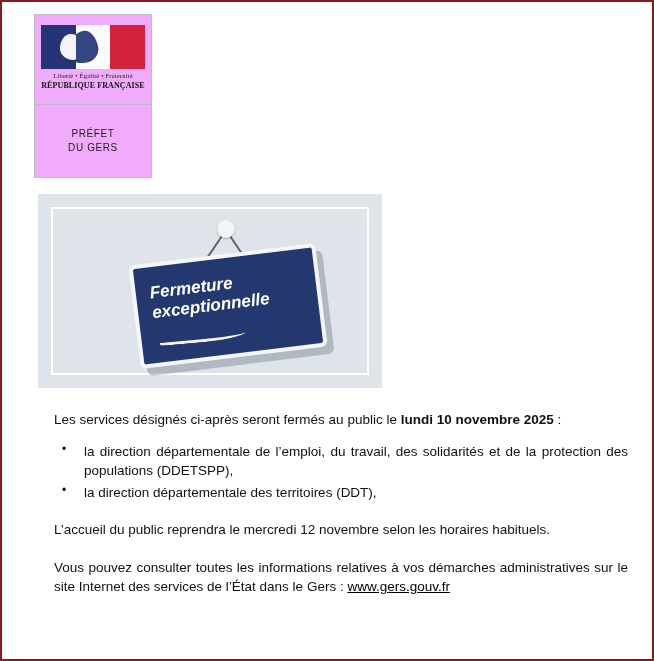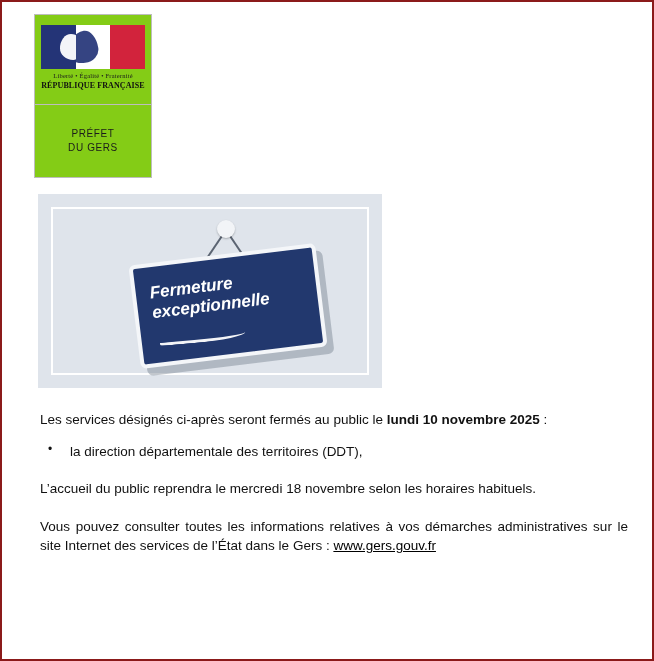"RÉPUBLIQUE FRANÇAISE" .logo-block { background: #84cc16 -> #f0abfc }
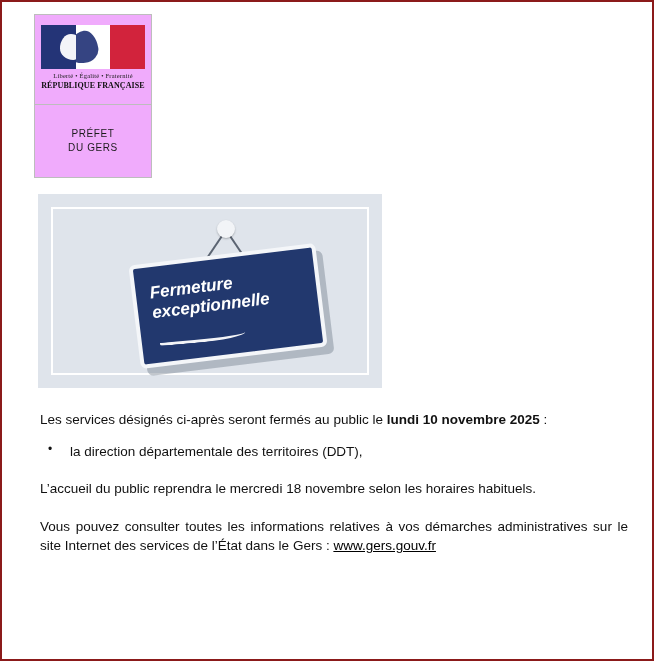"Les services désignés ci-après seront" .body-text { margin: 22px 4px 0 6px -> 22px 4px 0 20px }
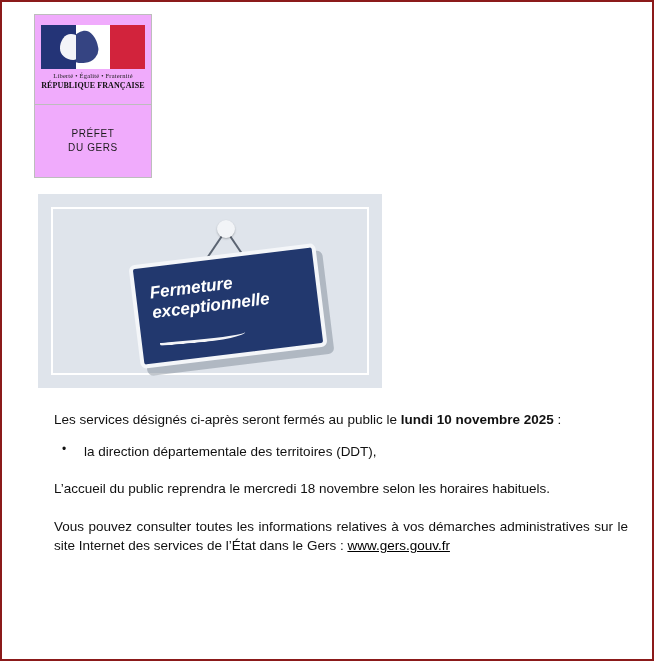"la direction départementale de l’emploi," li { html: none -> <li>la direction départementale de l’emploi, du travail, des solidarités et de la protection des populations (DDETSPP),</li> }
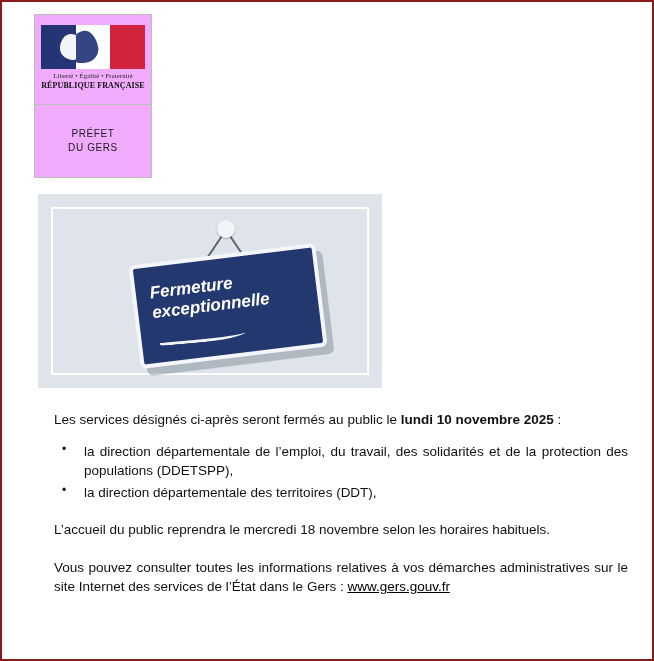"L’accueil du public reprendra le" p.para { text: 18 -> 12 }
......
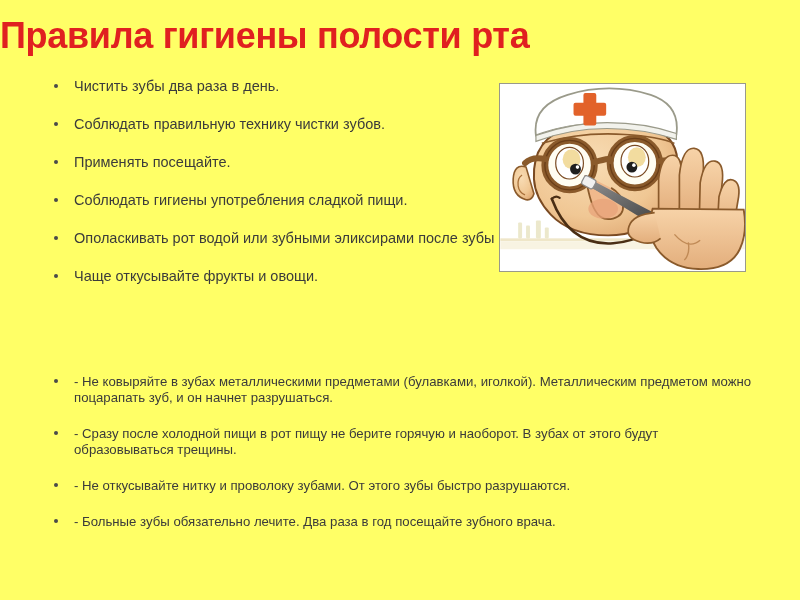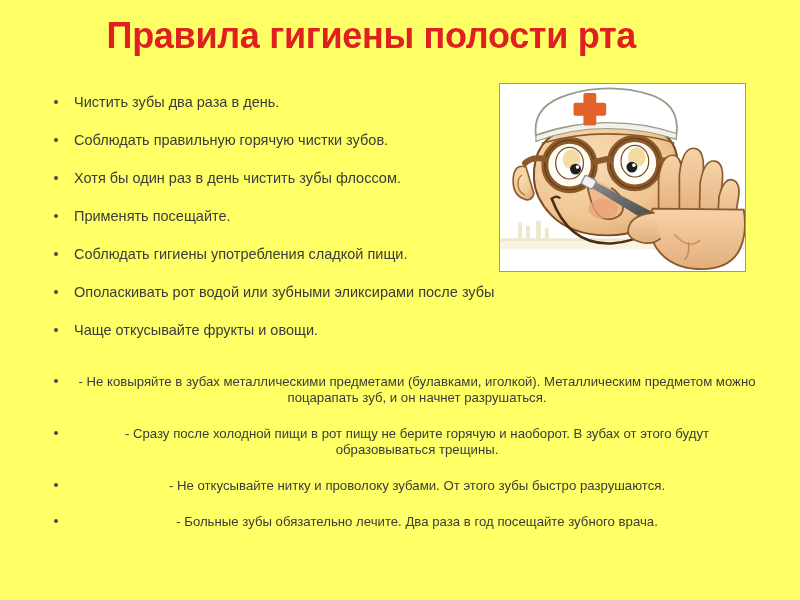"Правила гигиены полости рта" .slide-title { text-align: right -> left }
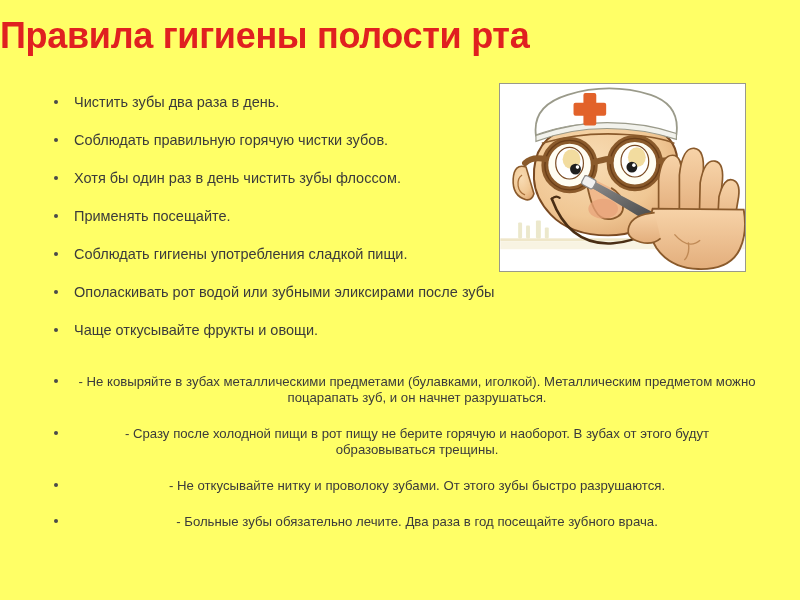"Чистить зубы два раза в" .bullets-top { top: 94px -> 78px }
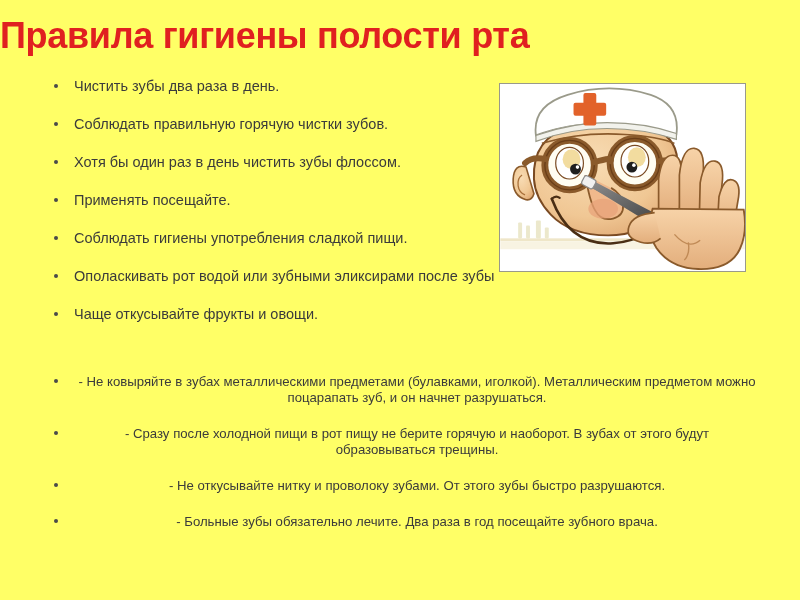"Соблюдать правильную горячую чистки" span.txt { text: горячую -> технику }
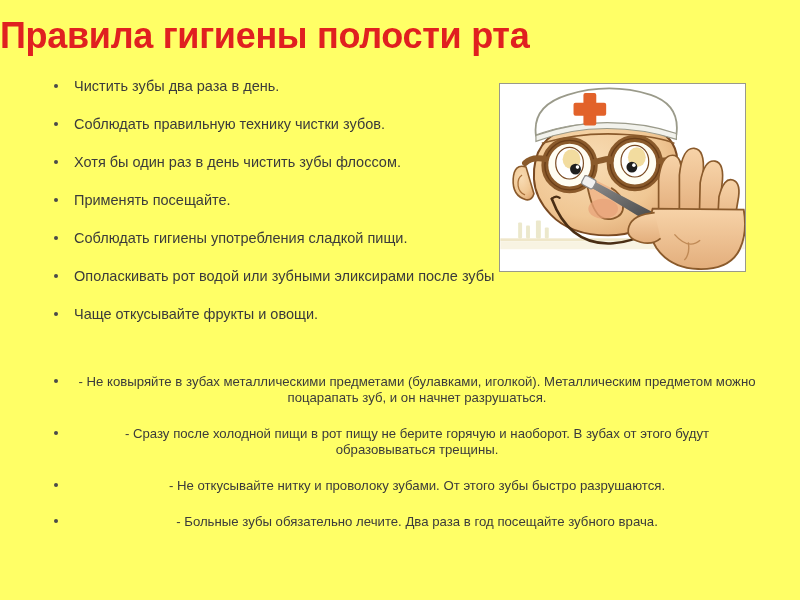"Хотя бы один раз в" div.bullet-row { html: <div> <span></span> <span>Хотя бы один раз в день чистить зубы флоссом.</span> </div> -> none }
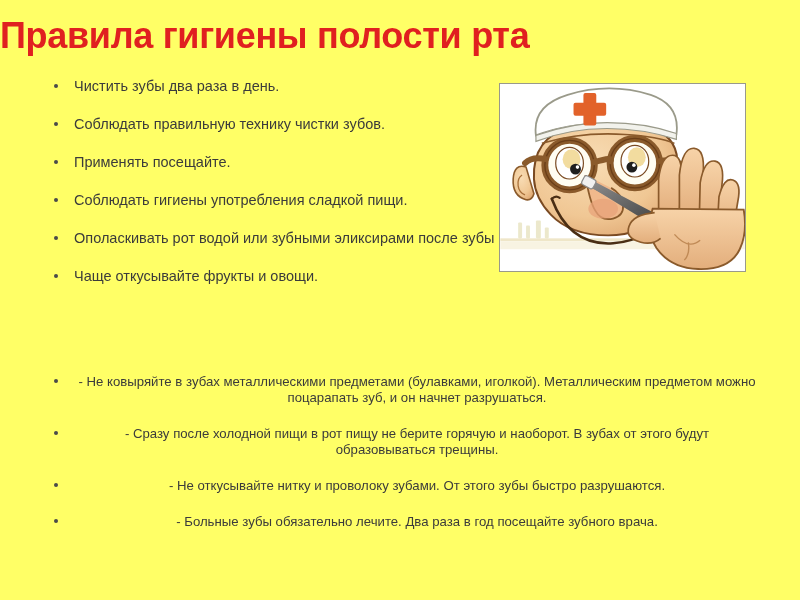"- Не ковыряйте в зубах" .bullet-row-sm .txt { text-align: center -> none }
......
HOW TO COMPLETE THIS TASK
Start at the line containing "html: <div> <span></span>" above and stop at the line containing "Не ковыряйте в". Output those lines exactly, both included, but none of the pictures.

RESULT OF THE TASK
"Хотя бы один раз в" div.bullet-row { html: <div> <span></span> <span>Хотя бы один раз в день чистить зубы флоссом.</span> </div> -> none }
"- Не ковыряйте в зубах" .bullet-row-sm .txt { text-align: center -> none }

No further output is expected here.